The violence between the two rival communities near the Indian Ocean coast has left more than 100 dead since last month and conjured up the spectre of renewed tribal unrest six months ahead of tense general polls.
"We have managed to contain the situation and our officers are on the ground pursuing the attackers. From this morning's attack, four people were killed," local police chief Aggrey Adoli told AFP.
At least six people were also wounded in the attacks and 246 houses were burned according to police officers and the Red Cross, with the violence stemming from a dispute between two communities.
"The humanitarian situation is becoming more and more dire," the Kenya Red Cross said, adding that the latest attacks targeted the Semikaro, Laini, Nduru and Shirikisho villages in the Tana River delta.
"Police have been outnumbered and have retreated and are waiting for reinforcements," said Caleb Kilunde, a Red Cross official in the area.
The fresh violence erupted despite Kenyan President Mwai Kibaki ordering a dusk-to-dawn curfew in the area after tribesmen on Monday attacked a village, torched homes and sparked clashes that killed 38 people.
Kibaki also ordered the deployment of additional security personnel to the area where more than 100 people have died in the ethnic violence that first flared last month.
"The government will get to the bottom of the matter... local leaders must also take a proactive role and preach peace among area residents," Kibaki said in a statement.
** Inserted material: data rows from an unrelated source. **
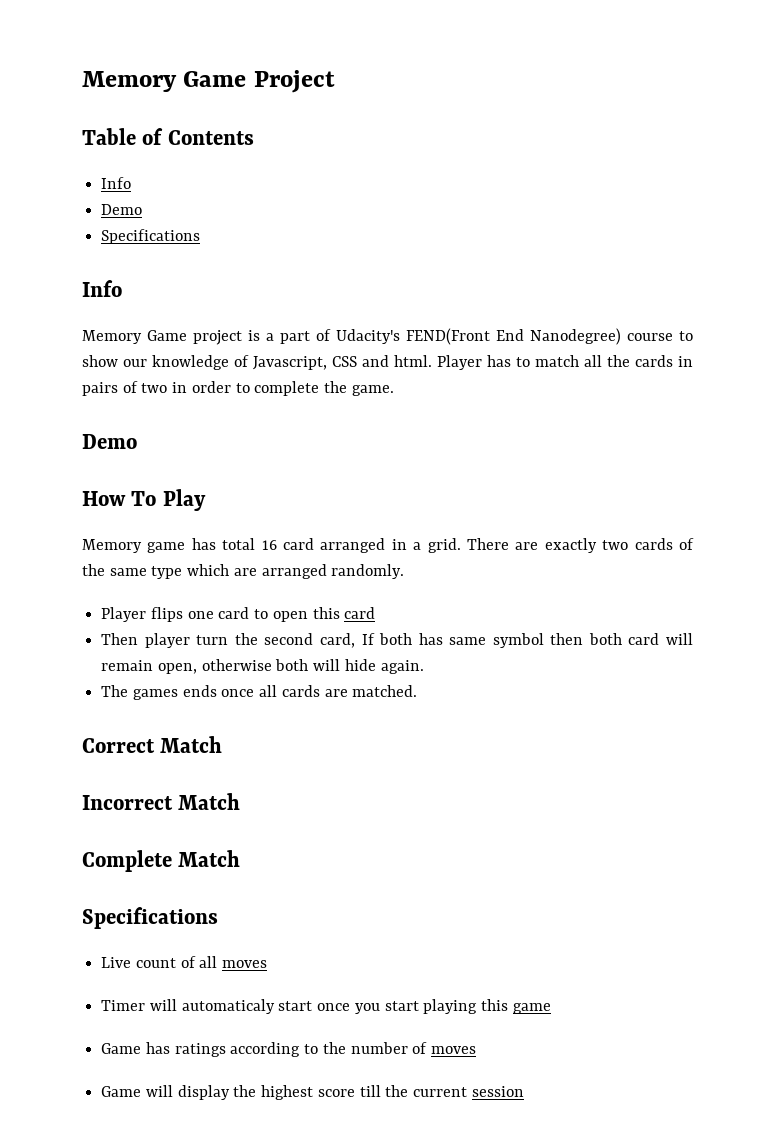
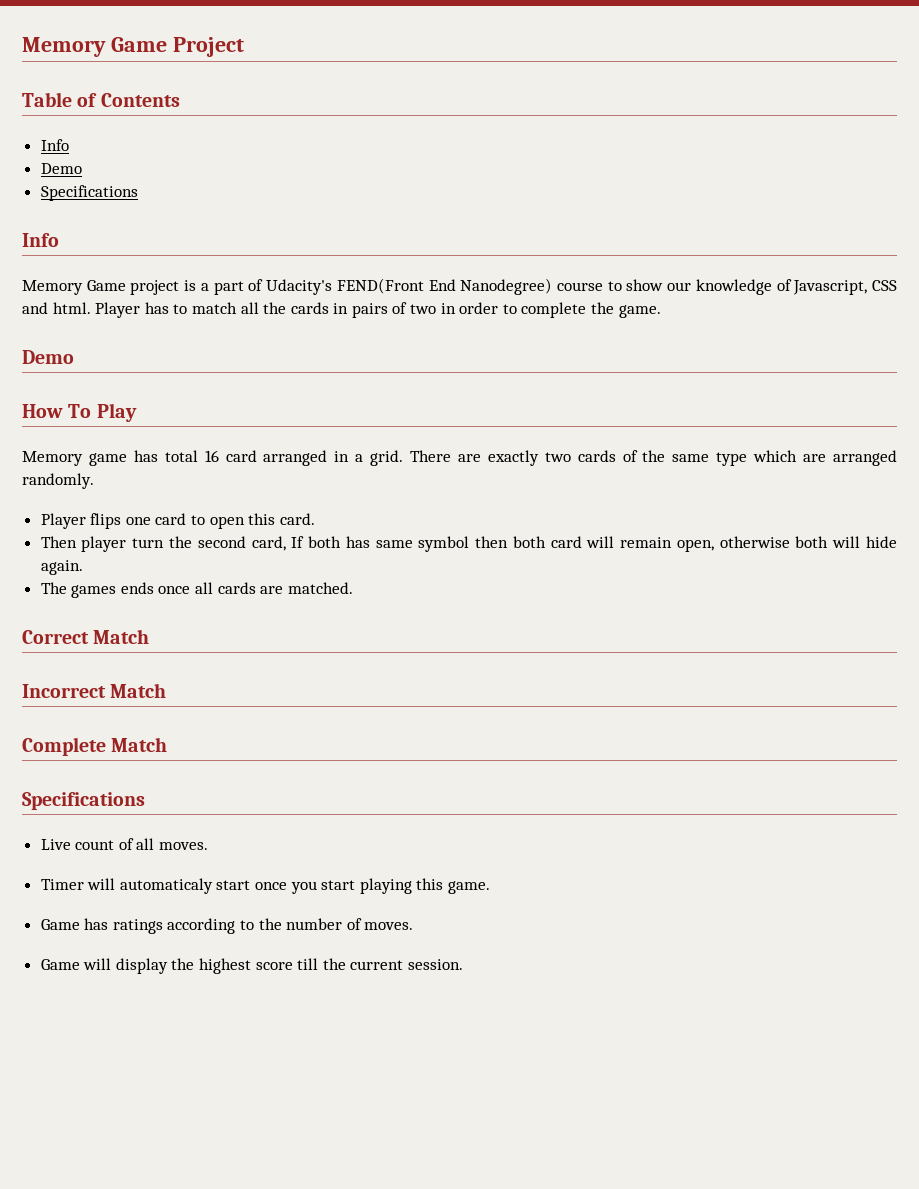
- Player flips one card to open this card
+ Player flips one card to open this card.
- Live count of all moves
+ Live count of all moves.
- Timer will automaticaly start once you start playing this game
+ Timer will automaticaly start once you start playing this game.
- Game has ratings according to the number of moves
+ Game has ratings according to the number of moves.
- Game will display the highest score till the current session
+ Game will display the highest score till the current session.

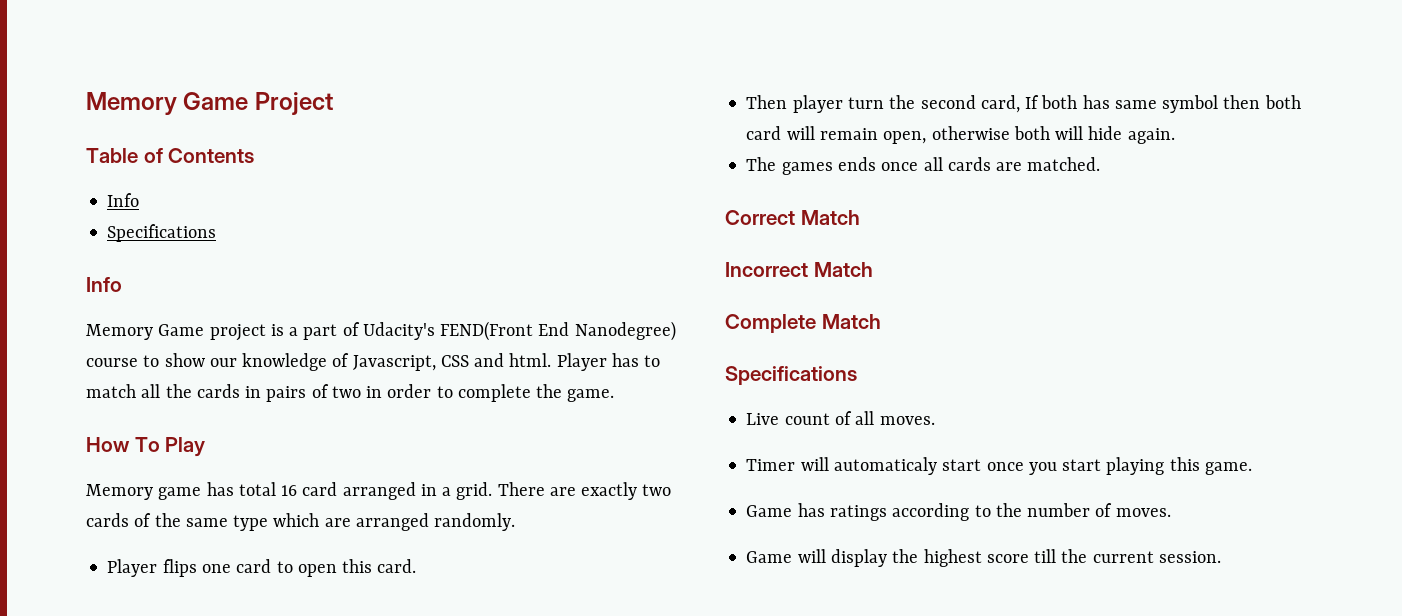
  Table of Contents
  Info
- Demo
  Player has to match all the cards in pairs of two in order to complete the game.
- Demo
On Monday at least 300 Pokomo tribesmen stormed Kilelengwani, a village near some of the east African country's most idyllic beaches, and attacked members of the rival Orma community.
A Red Cross official said nine policemen were among those killed.
The vendetta between the Pokomo farming community and their Orma pastoralist neighbours already left 52 dead last month in Kenya's worst tribal killings in years.
Last month Kenya Red Cross chief Abbas Gullet said that more than 200 Kenyans had been killed countrywide in ethnic clashes since January.
Many of the attacks -- often small-scale tit-for-tat raids between rival ethnic groups in remote and impoverished rural regions -- generate little attention.
They are often blamed on tensions between communities sparked by land, grazing or water resources, not politics.
But the latest pattern of violence has raised the spectre of the large-scale ethnic violence that erupted in the aftermath of disputed 2007 polls.
The bloodletting at the time revealed the fragility of a country that had long been considered a rock of stability in the region and some observers fear a surge in violence ahead of a fresh election.